Click on Show more restore points.

Then select your restore point and click Next.

Finally, click on Finish to begin system restore.

Once complete, run the SFC scan command to check if the issue is resolved.

Fix 8: Reset your PC

If all else has failed, resetting your PC may be the only option left for you. Resetting the PC doesn’t take too long and in a few minutes, you can be up and running with all good copies of system files. Here’s how to reset your PC:

Press Win+I and open Settings. Then scroll down on the right and click on Recovery.

Then click on Reset PC.

Click on Keep my files.

Then follow the on-screen instructions to reset your PC. Once it’s finished, the problem should disappear since all the system files are now replaced. 


In this section, we answer a few commonly asked questions about the SFC scan error and related queries.

What to do if SFC Scannow is unable to fix corrupt files?

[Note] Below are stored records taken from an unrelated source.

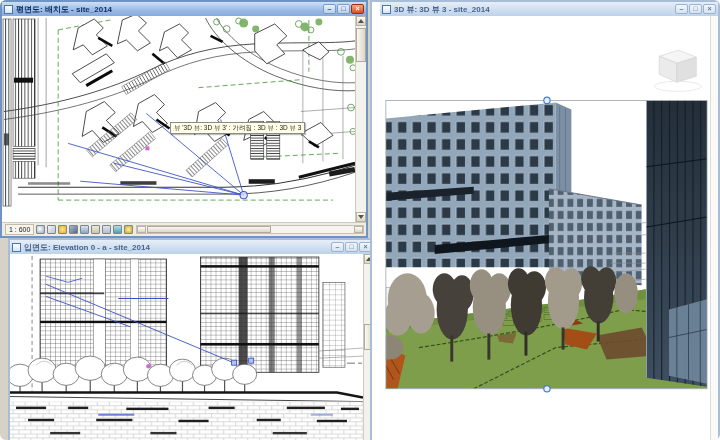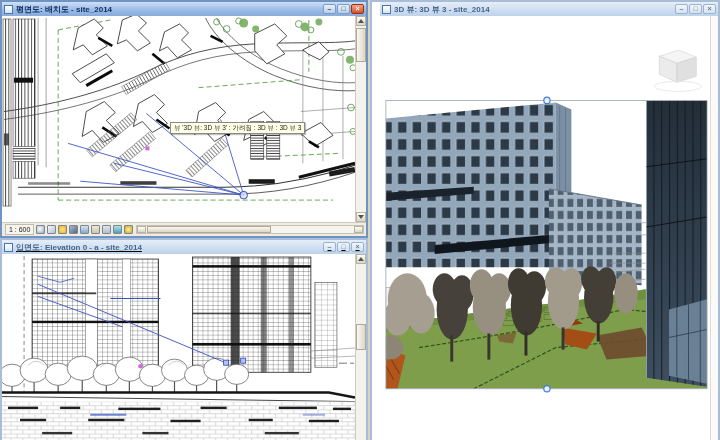--- a/index.html
+++ b/index.html
@@ -1,17 +1,17 @@
 <!DOCTYPE html>
 <html><head>
 <meta charset="utf-8">
 <style>
   html,body{margin:0;padding:0;}
   body{font-family:"Liberation Sans",sans-serif;}
-  #screen{position:relative;width:720px;height:440px;background:#d6d2c8;overflow:hidden;}
+  #screen{position:relative;width:720px;height:440px;background:#d6d2c8;overflow:hidden;border-radius:6px;}
 
   
   .win{position:absolute;box-sizing:border-box;background:#fff;border:2px solid #a7bdd8;}
   .win.active{border-color:#6f94c4;}
   .titlebar{height:14px;display:flex;align-items:center;gap:3px;padding:0 2px;
             font-size:8px;font-weight:bold;white-space:nowrap;overflow:hidden;}
   .win.active .titlebar{background:linear-gradient(180deg,#cfe0f5,#9dbce8 55%,#88abdc);color:#0d2c5e;}
   .win.inactive .titlebar{background:linear-gradient(180deg,#e6eef8,#bdd2ea);color:#46648c;}
   .doc-icon{width:9px;height:9px;flex:0 0 auto;background:linear-gradient(#ffffff,#d8e6f6);
             border:1px solid #4a76ad;box-sizing:border-box;}
@@ -233,21 +233,21 @@
         </div>
         <div class="hscroll">
           <div class="harr l"></div>
           <div class="hthumb"></div>
           <div class="harr r"></div>
         </div>
       </div>
     </div>
   </div>
 
-  <div class="win inactive" style="left:0;top:238px;width:368px;height:202px;border-bottom:none;text-decoration:underline;">
+  <div class="win inactive" style="left:8px;top:238px;width:368px;height:202px;border-bottom:none;">
     <div class="titlebar">
       <span class="doc-icon"></span>
       <span class="t-title">입면도: Elevation 0 - a - site_2014</span>
       <span class="t-btns">
         <span class="t-btn">–</span>
         <span class="t-btn">□</span>
         <span class="t-btn">×</span>
       </span>
     </div>
     <div class="body">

If the SFC scannow command is unable to fix corrupt files, there are a few avenues that you can turn to for help. You may want to run the DISM and CHKDSK scans, run the SFC scan in Safe Mode, manually replace the corrupted files, or restore/reset your PC. To know more about the fixes, refer to the guide above.

Why does Windows Resource Protection keep finding corrupt files?

If Windows Resource Protection keeps finding corrupt files during SFC scan and isn’t able to fix them, you may have malware or virus running amok on your computer. Another possibility could be the corruption of critical system files or disk errors. To know how to fix corrupt system files and repair bad disk sectors, refer to the guide above.

How do I fix SFC Scannow Windows Resource Protection could not perform?

The SFC Scannow Windows Resrouce Protection could not perform error message is generated whenever WRP isn’t able to replace corrupted system files with any good copies. But the issue can also have other potential causes which is why it is good to try multiple solutions and cast a wider net when it comes to applying fixes. Refer to the guide above to know which fixes to apply.

The error message “Windows resource protection found corrupt files but was unable to fix some of them” doesn’t always lead to a system-wide failure, although it can lead up to that. It is good to not only scan system files with the SFC utility but also to prepare the grounds and get rid of the roadblocks that come in the way of repairing them. We hope you now know what to do when you receive this error message.